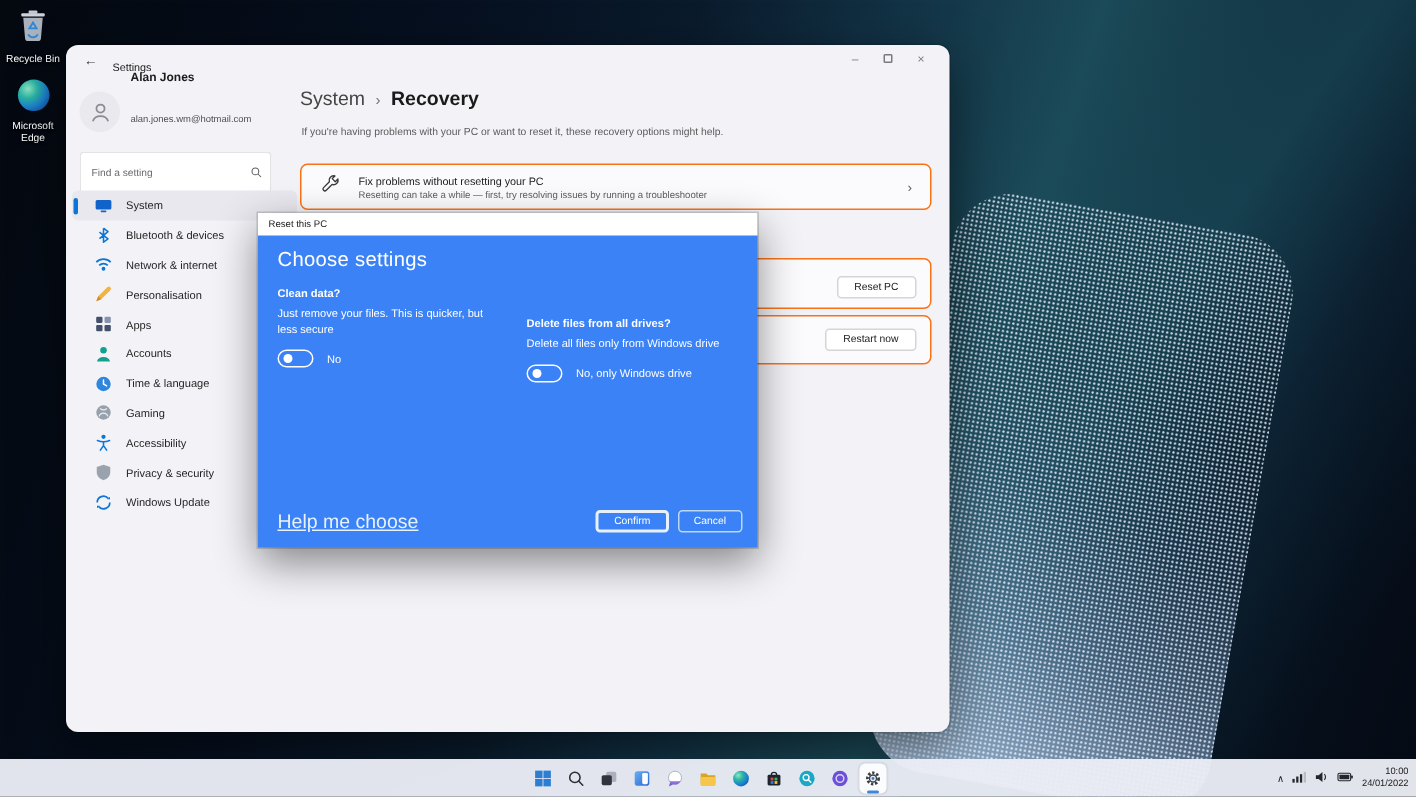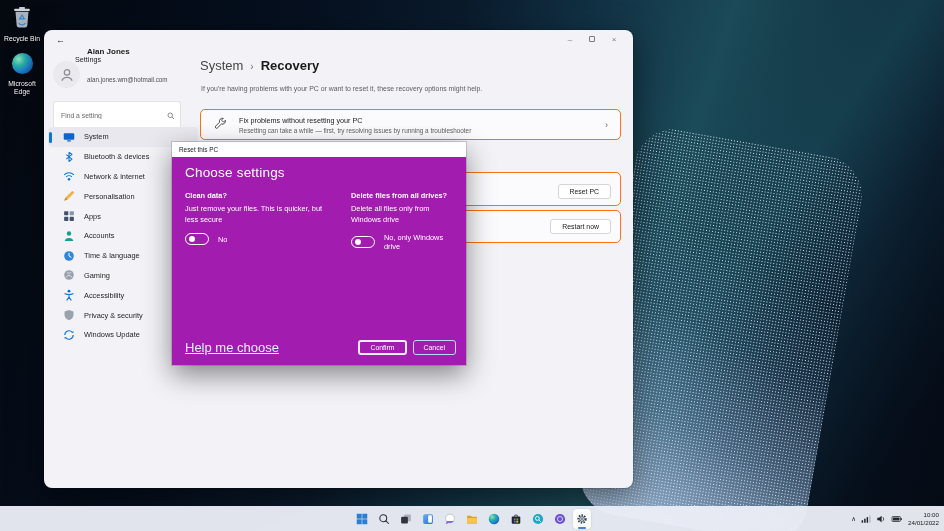--- a/index.html
+++ b/index.html
@@ -25,21 +25,21 @@
   .desk-icon { position:absolute; width:44px; display:flex; flex-direction:column; align-items:center; gap:1px; cursor:default; }
   .desk-icon .lbl { font-size:6.8px; color:#fff; text-align:center; text-shadow:0 1px 2px rgba(0,0,0,.9); line-height:8px; }
   #desk-recycle { left:0; top:4px; }
   #desk-edge { left:0; top:52px; }
 
   
   .win { position:absolute; left:44px; top:30px; width:589px; height:458px; background:#f3f2f7;
     border-radius:8px; box-shadow:0 12px 34px rgba(0,0,0,.5), 0 0 0 1px rgba(0,0,0,.12); }
   .titlebar { position:absolute; left:0; top:0; right:0; height:20px; }
   .back-btn { position:absolute; left:12px; top:5px; font-size:9px; color:#333; cursor:pointer; }
-  .win-title { position:absolute; left:31px; top:25px; font-size:7.2px; color:#1b1b1b; }
+  .win-title { position:absolute; left:31px; top:10px; font-size:7.2px; color:#1b1b1b; }
   .win-controls { position:absolute; right:8px; top:2px; display:flex; }
   .win-ctl { width:22px; height:14px; display:flex; align-items:center; justify-content:center; font-size:8px; color:#7b7b7b; cursor:pointer; }
   .maxbox { width:6px; height:6px; border:1px solid #7b7b7b; border-radius:1px; }
 
   
   .avatar { position:absolute; left:9px; top:31px; width:27px; height:27px; border-radius:50%; background:#e9e9ee;
     display:flex; align-items:center; justify-content:center; }
   .u-name { position:absolute; left:43px; top:17px; font-size:8px; font-weight:bold; color:#1b1b1b; }
   .u-email { position:absolute; left:43px; top:46px; font-size:6.3px; color:#4f4f4f; }
 
@@ -74,29 +74,29 @@
   .card-fix .t2 { font-size:6.4px; color:#606060; margin-top:2px; }
   .card-fix .chev { margin-left:auto; margin-right:12px; font-size:9px; color:#5c5c5c; }
   .card-reset { top:142px; height:34px; }
   .card-adv { top:180px; height:33px; }
   .card-btn { position:absolute; right:9px; background:#fff; border:1px solid #d5d5d8; border-radius:3px;
     font-size:6.9px; color:#1b1b1b; height:15px; padding:0 11px; cursor:pointer; font-family:"Liberation Sans",sans-serif; }
   .card-reset .card-btn { top:11px; }
   .card-adv .card-btn { top:8px; }
 
   
-  .dialog { position:absolute; left:172px; top:142px; width:294px; height:223px; background:#a21caf;
+  .dialog { position:absolute; left:172px; top:142px; width:333px; height:223px; background:#3b82f6;
     box-shadow:0 10px 26px rgba(0,0,0,.45), 0 0 0 1px rgba(0,0,0,.15); z-index:5; }
   .dlg-titlebar { position:absolute; left:0; top:0; right:0; height:15px; background:#fff; display:flex; align-items:center; }
   .dlg-title { font-size:6.4px; color:#1b1b1b; margin-left:7px; }
   .dlg-body { position:absolute; left:0; top:15px; right:0; bottom:0; padding:8px 13px 10px 13px; color:#fff; }
   .dlg-h1 { font-size:13.5px; font-weight:normal; letter-spacing:.2px; margin-bottom:11px; }
   .dlg-cols { display:flex; gap:18px; }
   .dlg-col1 { flex:0 0 148px; }
-  .dlg-col2 { flex:1; }
+  .dlg-col2 { flex:1;margin-top:20px; }
   .dlg-q { font-size:7.4px; font-weight:bold; margin-bottom:4px; }
   .dlg-d { font-size:7.4px; line-height:10.5px; margin-bottom:8px; }
   .toggle-row { display:flex; align-items:center; gap:9px; }
   .toggle { position:relative; width:24px; height:12px; border:1px solid #fff; border-radius:7px; cursor:pointer; flex:none; }
   .toggle .knob { position:absolute; left:2.5px; top:2px; width:6px; height:6px; border-radius:50%; background:#fff; }
   .toggle-lbl { font-size:7.4px; }
   .dlg-footer { position:absolute; left:13px; right:10px; bottom:10px; display:flex; align-items:center; }
   .help-link { font-size:13px; color:#e8f2fc; text-decoration:underline; cursor:pointer; }
   .dlg-btns { margin-left:auto; display:flex; gap:6px; }
   .dlg-btn { background:transparent; color:#fff; font-size:6.9px; border-radius:3px; height:15px; padding:0 10px;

....

▶ _WHAT IS BEING ASKED_
Pick every line of the data that includes the string "content".

▶ _ANSWER TO THE PROBLEM_
   .win-ctl { width:22px; height:14px; display:flex; align-items:center; justify-content:center; font-size:8px; color:#7b7b7b; cursor:pointer; }
     display:flex; align-items:center; justify-content:center; }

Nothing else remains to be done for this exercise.